“It is certainly the mind that is instrumental in causing the senses to act in ways that lead to either auspicious or inauspicious conditions. And my mind right now is positively situated.” (Hanuman, Valmiki Ramayana, Sundara Kand, 11.41)
mano hi hetuḥ sarveṣām indriyāṇām pravartate ||
śubha aśubhāsv avasthāsu tac ca me suvyavasthitam |
“So, you’re telling me that a monkey can talk? He and his other monkey friends travelled around the earth looking for a princess who was taken away by a guy with ten heads? Then eventually they talked to a bird who told them where she was? After that the lead monkey expanded his size and jumped from a mountain peak and crossed over the ocean? This same monkey then changed to a small size to search through the streets and inner palaces of the city for the princess? Obviously these are just mythological stories meant to enliven the spirit, to keep those desperate for an escape from the doldrums of everyday life hopeful of a brighter future. We see such amazing things portrayed in film all the time, so the events from the Ramayana sound like they are an ancient time’s version of fables and stories.”
Such a line of thinking seems plausible enough, except for the fact that nowhere do the authors of the famous Vedic texts say that any of the important events they document and discuss are made up or exaggerated. Every verse is presented in carefully composed Sanskrit, a language reserved for the highest class of men. While the feats of strength bordering on the amazing seem easy to dismiss as mythology, the high philosophical points presented by the relevant characters are not. Rather, their words of wisdom are unparalleled in their brilliance, as they cannot be found in any other scriptural tradition. The thoughts of Hanuman referenced above serve as a reminder of this fact.
The same monkey who expanded his size and leaped across the ocean is herein providing the real meaning to piety and sin, auspiciousness and inauspiciousness. The basic sins are easy to identify. Don’t covet your neighbor’s wife, don’t kill innocent people, and don’t steal. Piety is the opposite of sin – respect other people, tell the truth, and believe in God. But what is the purpose to piety and sin? Moreover, isn’t it sometimes a good thing to tell a lie? If someone attacks us or our family, should we not use violence to protect ourselves and our loved ones? If we don’t, aren’t we committing sin by shirking our duties?
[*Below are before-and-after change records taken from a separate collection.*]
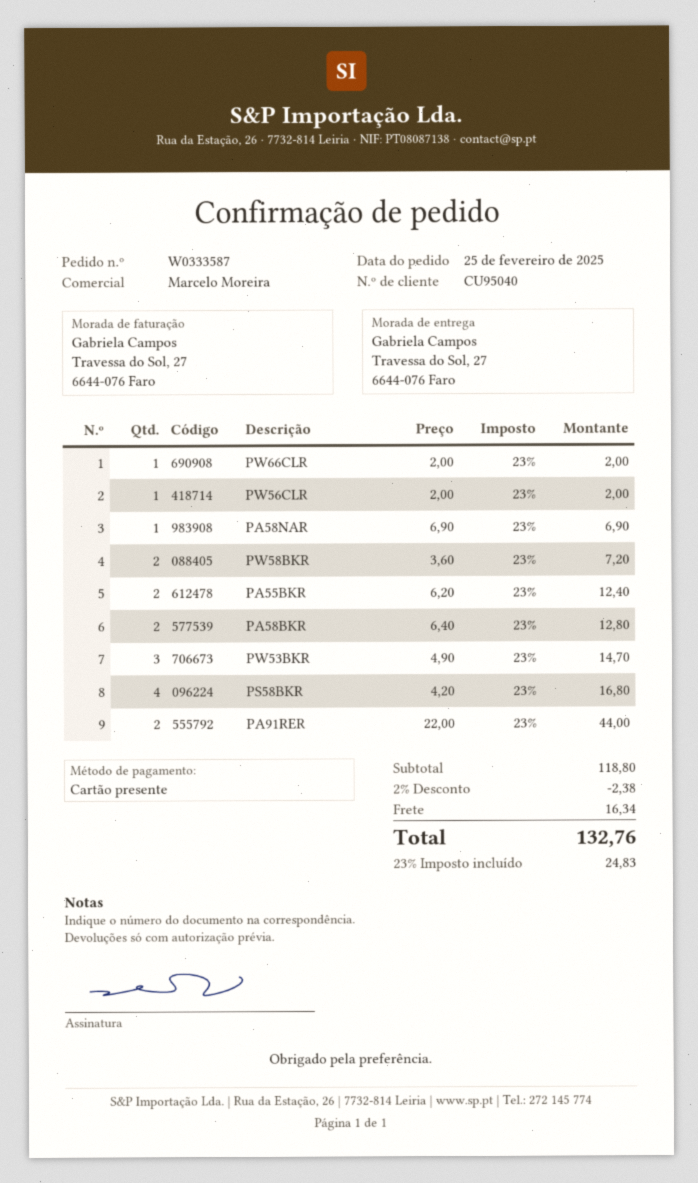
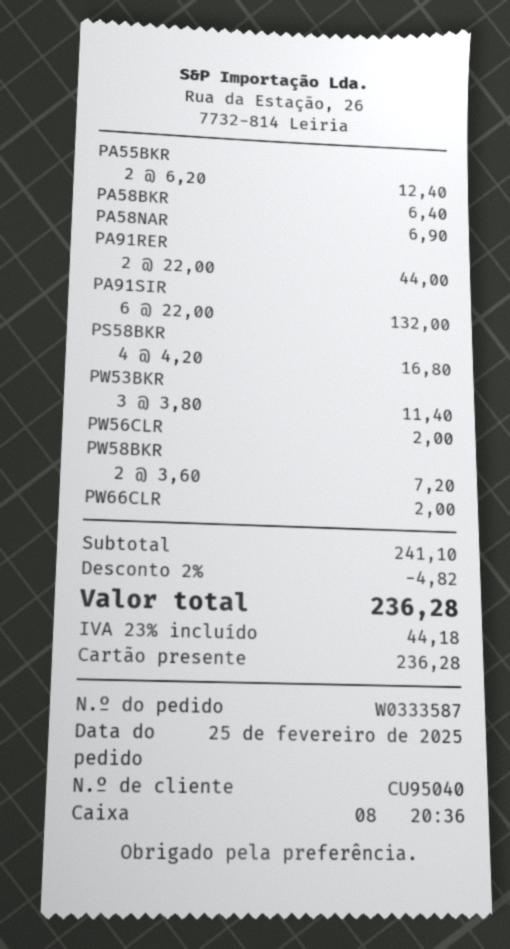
PA58BKR: 2 x 6.40 = 12.80 -> 1 x 6.40 = 6.40
PW53BKR: 3 x 4.90 = 14.70 -> 3 x 3.80 = 11.40
PA91SIR: none -> 6 x 22.00 = 132.00
subtotal: 118.80 -> 241.10
discount: 2% = 2.38 -> 2% = 4.82
shipping: 16.34 -> none
tax: 23% = 24.83 -> 23% = 44.18
total: 132.76 -> 236.28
Piety and sin are certainly more complex than their surfaces reveal. The living entity is himself complex, for he lives in a form that is like a bubble. This comparison to the bubble is also provided by that same amazing monkey, who is famed throughout the world as Hanuman, the eternal servant of Lord Rama. The monkey-god, as he’s known to those unfamiliar with his true superior standing, not only performs amazing feats in his quest to please his beloved Rama, but he also provides pearls of wisdom that can be appreciated by the highest class of scholars. A mythological character could never be so wise, nor could he have such a profound influence on people’s lives many millions of years into the future.
The knowledge of the spirit soul, its constitutional position, its travels through various body types, and what it needs to find the most auspicious condition is found only in the Vedic tradition, of which the Ramayana is part. Sublime wisdom is available to you should you decide it is worth your time to try to learn. You can even take your pick when deciding how you want to absorb the information. You can go for the Vedanta-sutras and Upanishads to learn about the high concepts of spirituality through short and concise verses which can be contemplated upon for years on end. Or, you can follow the pastimes of the Supreme Personality of Godhead described in texts like the Ramayana, Mahabharata and Puranas to learn the same information through stories describing historical incidents.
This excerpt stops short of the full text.